[Records contained in a dataset]
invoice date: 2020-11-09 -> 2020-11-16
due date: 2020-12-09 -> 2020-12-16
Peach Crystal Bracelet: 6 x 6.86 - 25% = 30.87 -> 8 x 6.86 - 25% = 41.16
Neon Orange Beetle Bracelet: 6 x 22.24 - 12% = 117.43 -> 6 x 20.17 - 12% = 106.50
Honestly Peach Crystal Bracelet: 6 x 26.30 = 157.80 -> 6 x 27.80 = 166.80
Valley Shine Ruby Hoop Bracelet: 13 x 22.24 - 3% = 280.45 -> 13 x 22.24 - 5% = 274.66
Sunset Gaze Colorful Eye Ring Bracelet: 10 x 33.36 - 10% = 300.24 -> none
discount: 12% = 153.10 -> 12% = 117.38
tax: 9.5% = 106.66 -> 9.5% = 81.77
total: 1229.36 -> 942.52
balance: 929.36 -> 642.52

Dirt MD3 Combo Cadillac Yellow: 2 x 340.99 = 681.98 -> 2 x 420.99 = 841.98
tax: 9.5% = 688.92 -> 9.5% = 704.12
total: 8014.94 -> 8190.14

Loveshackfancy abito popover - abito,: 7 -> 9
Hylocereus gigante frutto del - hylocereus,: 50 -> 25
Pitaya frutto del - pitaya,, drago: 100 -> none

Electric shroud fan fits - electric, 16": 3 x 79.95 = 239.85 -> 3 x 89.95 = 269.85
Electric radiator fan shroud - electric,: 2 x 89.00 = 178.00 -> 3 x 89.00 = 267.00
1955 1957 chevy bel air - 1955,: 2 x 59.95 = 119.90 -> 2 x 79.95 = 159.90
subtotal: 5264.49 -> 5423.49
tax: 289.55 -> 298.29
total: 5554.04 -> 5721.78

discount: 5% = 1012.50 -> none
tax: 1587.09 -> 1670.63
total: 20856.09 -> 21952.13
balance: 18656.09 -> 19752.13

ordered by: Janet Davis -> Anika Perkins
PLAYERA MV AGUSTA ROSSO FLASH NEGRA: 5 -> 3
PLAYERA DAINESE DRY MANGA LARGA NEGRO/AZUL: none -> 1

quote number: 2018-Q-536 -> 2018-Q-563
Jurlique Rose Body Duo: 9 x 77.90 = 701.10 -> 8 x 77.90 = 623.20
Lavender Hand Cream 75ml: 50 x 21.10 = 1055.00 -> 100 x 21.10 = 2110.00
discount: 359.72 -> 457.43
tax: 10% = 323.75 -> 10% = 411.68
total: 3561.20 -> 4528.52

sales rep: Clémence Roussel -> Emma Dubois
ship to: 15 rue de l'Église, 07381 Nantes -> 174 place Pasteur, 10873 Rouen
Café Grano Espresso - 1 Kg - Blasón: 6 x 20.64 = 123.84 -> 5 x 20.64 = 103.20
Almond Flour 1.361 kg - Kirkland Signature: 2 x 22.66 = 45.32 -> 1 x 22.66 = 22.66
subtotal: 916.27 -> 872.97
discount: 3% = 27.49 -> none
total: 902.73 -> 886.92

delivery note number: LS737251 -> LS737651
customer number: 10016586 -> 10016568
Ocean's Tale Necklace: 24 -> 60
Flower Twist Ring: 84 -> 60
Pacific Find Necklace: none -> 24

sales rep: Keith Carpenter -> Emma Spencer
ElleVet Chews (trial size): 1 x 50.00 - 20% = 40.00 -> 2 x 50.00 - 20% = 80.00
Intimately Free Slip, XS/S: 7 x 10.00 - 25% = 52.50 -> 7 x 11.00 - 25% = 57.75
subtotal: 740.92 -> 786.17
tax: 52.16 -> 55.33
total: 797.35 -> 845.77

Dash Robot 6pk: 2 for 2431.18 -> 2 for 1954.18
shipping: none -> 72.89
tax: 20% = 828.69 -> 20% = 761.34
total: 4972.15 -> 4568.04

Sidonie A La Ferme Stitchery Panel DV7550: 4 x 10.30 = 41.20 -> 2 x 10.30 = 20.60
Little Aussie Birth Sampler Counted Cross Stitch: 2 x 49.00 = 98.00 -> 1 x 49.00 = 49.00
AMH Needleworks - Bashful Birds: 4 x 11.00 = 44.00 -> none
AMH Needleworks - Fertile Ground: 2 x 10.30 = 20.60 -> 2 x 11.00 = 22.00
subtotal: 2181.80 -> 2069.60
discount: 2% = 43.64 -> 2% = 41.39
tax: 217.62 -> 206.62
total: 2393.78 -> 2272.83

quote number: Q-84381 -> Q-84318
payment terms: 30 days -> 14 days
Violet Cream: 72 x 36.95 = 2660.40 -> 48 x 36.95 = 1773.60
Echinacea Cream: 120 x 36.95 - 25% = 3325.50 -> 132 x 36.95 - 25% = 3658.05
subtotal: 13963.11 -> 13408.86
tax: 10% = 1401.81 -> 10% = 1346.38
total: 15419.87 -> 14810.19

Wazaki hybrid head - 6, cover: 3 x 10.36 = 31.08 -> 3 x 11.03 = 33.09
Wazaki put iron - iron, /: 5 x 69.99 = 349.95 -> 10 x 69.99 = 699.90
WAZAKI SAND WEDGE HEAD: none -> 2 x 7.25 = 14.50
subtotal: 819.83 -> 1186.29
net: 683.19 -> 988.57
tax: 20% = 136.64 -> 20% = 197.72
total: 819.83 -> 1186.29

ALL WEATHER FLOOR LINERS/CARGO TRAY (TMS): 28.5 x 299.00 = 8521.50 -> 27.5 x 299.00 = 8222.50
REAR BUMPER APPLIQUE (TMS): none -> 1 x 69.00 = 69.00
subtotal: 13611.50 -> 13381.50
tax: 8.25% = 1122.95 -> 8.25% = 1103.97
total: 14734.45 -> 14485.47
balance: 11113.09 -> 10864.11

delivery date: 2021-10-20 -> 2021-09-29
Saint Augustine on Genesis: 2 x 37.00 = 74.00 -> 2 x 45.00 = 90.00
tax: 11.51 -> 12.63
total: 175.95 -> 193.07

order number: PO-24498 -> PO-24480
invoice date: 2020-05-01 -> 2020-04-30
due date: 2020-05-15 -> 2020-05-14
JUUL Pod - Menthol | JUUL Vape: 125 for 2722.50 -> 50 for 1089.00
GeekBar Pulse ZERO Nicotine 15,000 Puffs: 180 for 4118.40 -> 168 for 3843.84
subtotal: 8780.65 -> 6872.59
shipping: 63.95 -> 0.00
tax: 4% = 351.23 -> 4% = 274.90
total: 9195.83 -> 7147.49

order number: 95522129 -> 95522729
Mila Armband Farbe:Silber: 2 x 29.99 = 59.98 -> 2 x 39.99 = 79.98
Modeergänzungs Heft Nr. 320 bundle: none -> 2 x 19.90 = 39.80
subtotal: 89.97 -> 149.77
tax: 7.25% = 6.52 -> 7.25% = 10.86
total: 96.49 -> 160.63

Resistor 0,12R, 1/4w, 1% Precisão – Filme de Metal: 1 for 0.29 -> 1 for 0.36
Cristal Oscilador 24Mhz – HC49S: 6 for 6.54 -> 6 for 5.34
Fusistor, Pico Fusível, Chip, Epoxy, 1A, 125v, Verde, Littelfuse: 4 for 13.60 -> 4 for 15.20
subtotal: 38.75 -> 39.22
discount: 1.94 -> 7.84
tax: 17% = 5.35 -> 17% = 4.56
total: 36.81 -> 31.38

- [PROBLEM TO SOLVE]:
Every entry must be quoted exactly as it appears above.

- [RESULT OF THE TASK]:
invoice date: 2020-11-09 -> 2020-11-16
due date: 2020-12-09 -> 2020-12-16
Peach Crystal Bracelet: 6 x 6.86 - 25% = 30.87 -> 8 x 6.86 - 25% = 41.16
Neon Orange Beetle Bracelet: 6 x 22.24 - 12% = 117.43 -> 6 x 20.17 - 12% = 106.50
Honestly Peach Crystal Bracelet: 6 x 26.30 = 157.80 -> 6 x 27.80 = 166.80
Valley Shine Ruby Hoop Bracelet: 13 x 22.24 - 3% = 280.45 -> 13 x 22.24 - 5% = 274.66
Sunset Gaze Colorful Eye Ring Bracelet: 10 x 33.36 - 10% = 300.24 -> none
discount: 12% = 153.10 -> 12% = 117.38
tax: 9.5% = 106.66 -> 9.5% = 81.77
total: 1229.36 -> 942.52
balance: 929.36 -> 642.52

Dirt MD3 Combo Cadillac Yellow: 2 x 340.99 = 681.98 -> 2 x 420.99 = 841.98
tax: 9.5% = 688.92 -> 9.5% = 704.12
total: 8014.94 -> 8190.14

Loveshackfancy abito popover - abito,: 7 -> 9
Hylocereus gigante frutto del - hylocereus,: 50 -> 25
Pitaya frutto del - pitaya,, drago: 100 -> none

Electric shroud fan fits - electric, 16": 3 x 79.95 = 239.85 -> 3 x 89.95 = 269.85
Electric radiator fan shroud - electric,: 2 x 89.00 = 178.00 -> 3 x 89.00 = 267.00
1955 1957 chevy bel air - 1955,: 2 x 59.95 = 119.90 -> 2 x 79.95 = 159.90
subtotal: 5264.49 -> 5423.49
tax: 289.55 -> 298.29
total: 5554.04 -> 5721.78

discount: 5% = 1012.50 -> none
tax: 1587.09 -> 1670.63
total: 20856.09 -> 21952.13
balance: 18656.09 -> 19752.13

ordered by: Janet Davis -> Anika Perkins
PLAYERA MV AGUSTA ROSSO FLASH NEGRA: 5 -> 3
PLAYERA DAINESE DRY MANGA LARGA NEGRO/AZUL: none -> 1

quote number: 2018-Q-536 -> 2018-Q-563
Jurlique Rose Body Duo: 9 x 77.90 = 701.10 -> 8 x 77.90 = 623.20
Lavender Hand Cream 75ml: 50 x 21.10 = 1055.00 -> 100 x 21.10 = 2110.00
discount: 359.72 -> 457.43
tax: 10% = 323.75 -> 10% = 411.68
total: 3561.20 -> 4528.52

sales rep: Clémence Roussel -> Emma Dubois
ship to: 15 rue de l'Église, 07381 Nantes -> 174 place Pasteur, 10873 Rouen
Café Grano Espresso - 1 Kg - Blasón: 6 x 20.64 = 123.84 -> 5 x 20.64 = 103.20
Almond Flour 1.361 kg - Kirkland Signature: 2 x 22.66 = 45.32 -> 1 x 22.66 = 22.66
subtotal: 916.27 -> 872.97
discount: 3% = 27.49 -> none
total: 902.73 -> 886.92

delivery note number: LS737251 -> LS737651
customer number: 10016586 -> 10016568
Ocean's Tale Necklace: 24 -> 60
Flower Twist Ring: 84 -> 60
Pacific Find Necklace: none -> 24

sales rep: Keith Carpenter -> Emma Spencer
ElleVet Chews (trial size): 1 x 50.00 - 20% = 40.00 -> 2 x 50.00 - 20% = 80.00
Intimately Free Slip, XS/S: 7 x 10.00 - 25% = 52.50 -> 7 x 11.00 - 25% = 57.75
subtotal: 740.92 -> 786.17
tax: 52.16 -> 55.33
total: 797.35 -> 845.77

Dash Robot 6pk: 2 for 2431.18 -> 2 for 1954.18
shipping: none -> 72.89
tax: 20% = 828.69 -> 20% = 761.34
total: 4972.15 -> 4568.04

Sidonie A La Ferme Stitchery Panel DV7550: 4 x 10.30 = 41.20 -> 2 x 10.30 = 20.60
Little Aussie Birth Sampler Counted Cross Stitch: 2 x 49.00 = 98.00 -> 1 x 49.00 = 49.00
AMH Needleworks - Bashful Birds: 4 x 11.00 = 44.00 -> none
AMH Needleworks - Fertile Ground: 2 x 10.30 = 20.60 -> 2 x 11.00 = 22.00
subtotal: 2181.80 -> 2069.60
discount: 2% = 43.64 -> 2% = 41.39
tax: 217.62 -> 206.62
total: 2393.78 -> 2272.83

quote number: Q-84381 -> Q-84318
payment terms: 30 days -> 14 days
Violet Cream: 72 x 36.95 = 2660.40 -> 48 x 36.95 = 1773.60
Echinacea Cream: 120 x 36.95 - 25% = 3325.50 -> 132 x 36.95 - 25% = 3658.05
subtotal: 13963.11 -> 13408.86
tax: 10% = 1401.81 -> 10% = 1346.38
total: 15419.87 -> 14810.19

Wazaki hybrid head - 6, cover: 3 x 10.36 = 31.08 -> 3 x 11.03 = 33.09
Wazaki put iron - iron, /: 5 x 69.99 = 349.95 -> 10 x 69.99 = 699.90
WAZAKI SAND WEDGE HEAD: none -> 2 x 7.25 = 14.50
subtotal: 819.83 -> 1186.29
net: 683.19 -> 988.57
tax: 20% = 136.64 -> 20% = 197.72
total: 819.83 -> 1186.29

ALL WEATHER FLOOR LINERS/CARGO TRAY (TMS): 28.5 x 299.00 = 8521.50 -> 27.5 x 299.00 = 8222.50
REAR BUMPER APPLIQUE (TMS): none -> 1 x 69.00 = 69.00
subtotal: 13611.50 -> 13381.50
tax: 8.25% = 1122.95 -> 8.25% = 1103.97
total: 14734.45 -> 14485.47
balance: 11113.09 -> 10864.11

delivery date: 2021-10-20 -> 2021-09-29
Saint Augustine on Genesis: 2 x 37.00 = 74.00 -> 2 x 45.00 = 90.00
tax: 11.51 -> 12.63
total: 175.95 -> 193.07

order number: PO-24498 -> PO-24480
invoice date: 2020-05-01 -> 2020-04-30
due date: 2020-05-15 -> 2020-05-14
JUUL Pod - Menthol | JUUL Vape: 125 for 2722.50 -> 50 for 1089.00
GeekBar Pulse ZERO Nicotine 15,000 Puffs: 180 for 4118.40 -> 168 for 3843.84
subtotal: 8780.65 -> 6872.59
shipping: 63.95 -> 0.00
tax: 4% = 351.23 -> 4% = 274.90
total: 9195.83 -> 7147.49

order number: 95522129 -> 95522729
Mila Armband Farbe:Silber: 2 x 29.99 = 59.98 -> 2 x 39.99 = 79.98
Modeergänzungs Heft Nr. 320 bundle: none -> 2 x 19.90 = 39.80
subtotal: 89.97 -> 149.77
tax: 7.25% = 6.52 -> 7.25% = 10.86
total: 96.49 -> 160.63

Resistor 0,12R, 1/4w, 1% Precisão – Filme de Metal: 1 for 0.29 -> 1 for 0.36
Cristal Oscilador 24Mhz – HC49S: 6 for 6.54 -> 6 for 5.34
Fusistor, Pico Fusível, Chip, Epoxy, 1A, 125v, Verde, Littelfuse: 4 for 13.60 -> 4 for 15.20
subtotal: 38.75 -> 39.22
discount: 1.94 -> 7.84
tax: 17% = 5.35 -> 17% = 4.56
total: 36.81 -> 31.38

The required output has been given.